Dry powder refers to cash reserves that corporations and private equity funds have available to deploy when an attractive investment opportunity arises. For the financial year 2023 (FY23), Ekuinas funds under management stood at RM4.24bil.

In terms of the outlook for deal making this year, Syed Yasir Arafat said it would likely continue to be a challenge.

With inflation in the United States edging upwards over recent months, he said interest rates may stay elevated for a few more quarters.

As the geopolitical outlook is also decked with red flags at the moment, the fund expects the volatile economic situation to persist for at least a few more quarters, he added.

Separately, Syed Yasir Arafat said value creation and strengthening the firm’s portfolio companies remains a priority.

“We remain single-minded in our efforts to add, upskill and strengthen the digitalisation capabilities and expertise of our portfolio companies to ensure their readiness in meeting the next wave of competition.

“Equally important is finding the right talent and developing existing talent to lead with agility and momentum. Ekuinas will continue to work alongside its portfolio companies to augment their capabilities in navigating through a volatile and challenging environment,” he added.

For FY22, the fund’s portfolio companies recorded a consolidated revenue growth of 30.2% and earnings before interest, tax, depreciation and amortisation growth of 31.3%, compared with 12.3% and 27.2%, respectively, in FY21.

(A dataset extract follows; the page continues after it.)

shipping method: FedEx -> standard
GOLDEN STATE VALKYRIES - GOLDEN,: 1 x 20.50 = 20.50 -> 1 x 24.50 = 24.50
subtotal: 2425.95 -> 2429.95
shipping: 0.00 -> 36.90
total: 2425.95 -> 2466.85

On the prospects of the private equity fund management industry this year, Syed Yasir Arafat said the outlook and challenges would be shaped by unprecedented uncertainties in global economics and geopolitics.

“With US-China relations tense, the Middle East in turmoil and the end of an era of cheap money with rising interest rates, the landscape is fraught with challenges.

“These disruptions are not isolated events but part of a series of ongoing global crises, leading to structural changes that affect everyone.

“Within the private equity industry, exits are proving difficult, fundraising is sluggish and rising interest rates hinder financing for dealmaking. The next few years may be lean, testing the resilience of private equity firms,” he said.

On the local front, Syed Yasir Arafat said the private equity market anticipates another challenging year for dealmaking.

“Despite an expected gross domestic product growth of 4% to 5% for this year, obstacles such as sluggish consumer demand, elevated inflation and a weakened currency loom large.

“Furthermore, uncertainty regarding policies, including potential new taxes and subsidy adjustments, compounds the challenges ahead,” he pointed out.

On another note, Syed Yasir Arafat said Ekuinas’ purpose as a private equity company and business continues to be guided by both its financial and social objectives and values, as its efforts to integrate its environmental, social and governance framework internally across its business and portfolio companies continues seamlessly.

“Through Iltizam, our corporate social responsibility arm, we deepen the impact of our initiatives to create enduring pathways to safeguard economic opportunities and upliftment, towards sustainable income.

“We are consistently and systematically reaching out to and creating meaningful opportunities and impact on the bumiputra entrepreneurs, youth, underprivileged and underserved individuals and communities,” he said.